WHAT IS NEEDED:
The result should be all the records, exact and complete, without a single picture.

DATA FOR THIS EXERCISE:
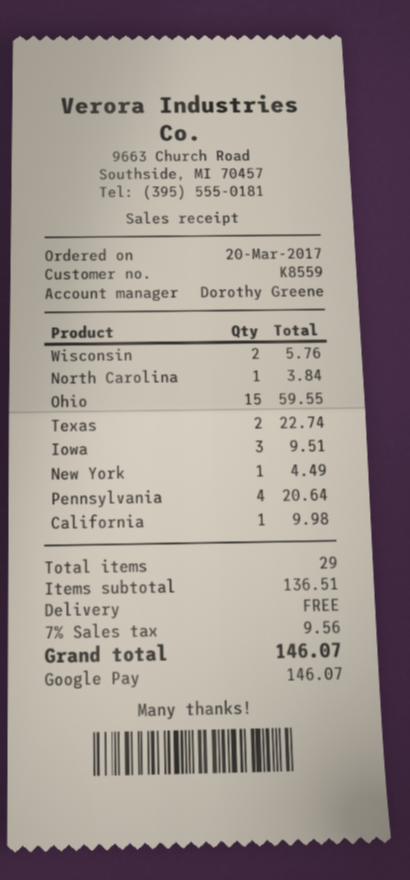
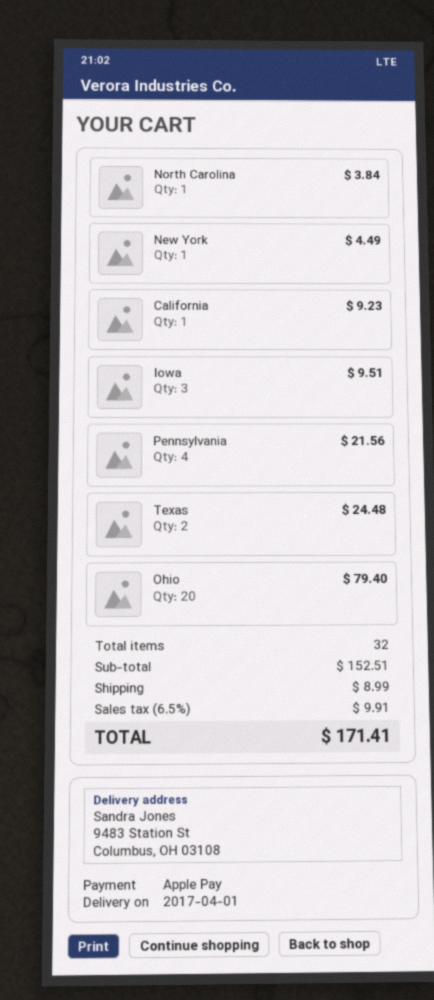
payment method: Google Pay -> Apple Pay
Wisconsin: 2 for 5.76 -> none
Ohio: 15 for 59.55 -> 20 for 79.40
Texas: 2 for 22.74 -> 2 for 24.48
Pennsylvania: 4 for 20.64 -> 4 for 21.56
California: 1 for 9.98 -> 1 for 9.23
total quantity: 29 -> 32
subtotal: 136.51 -> 152.51
shipping: 0.00 -> 8.99
tax: 7% = 9.56 -> 6.5% = 9.91
total: 146.07 -> 171.41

TASK RESULT:
payment method: Google Pay -> Apple Pay
Wisconsin: 2 for 5.76 -> none
Ohio: 15 for 59.55 -> 20 for 79.40
Texas: 2 for 22.74 -> 2 for 24.48
Pennsylvania: 4 for 20.64 -> 4 for 21.56
California: 1 for 9.98 -> 1 for 9.23
total quantity: 29 -> 32
subtotal: 136.51 -> 152.51
shipping: 0.00 -> 8.99
tax: 7% = 9.56 -> 6.5% = 9.91
total: 146.07 -> 171.41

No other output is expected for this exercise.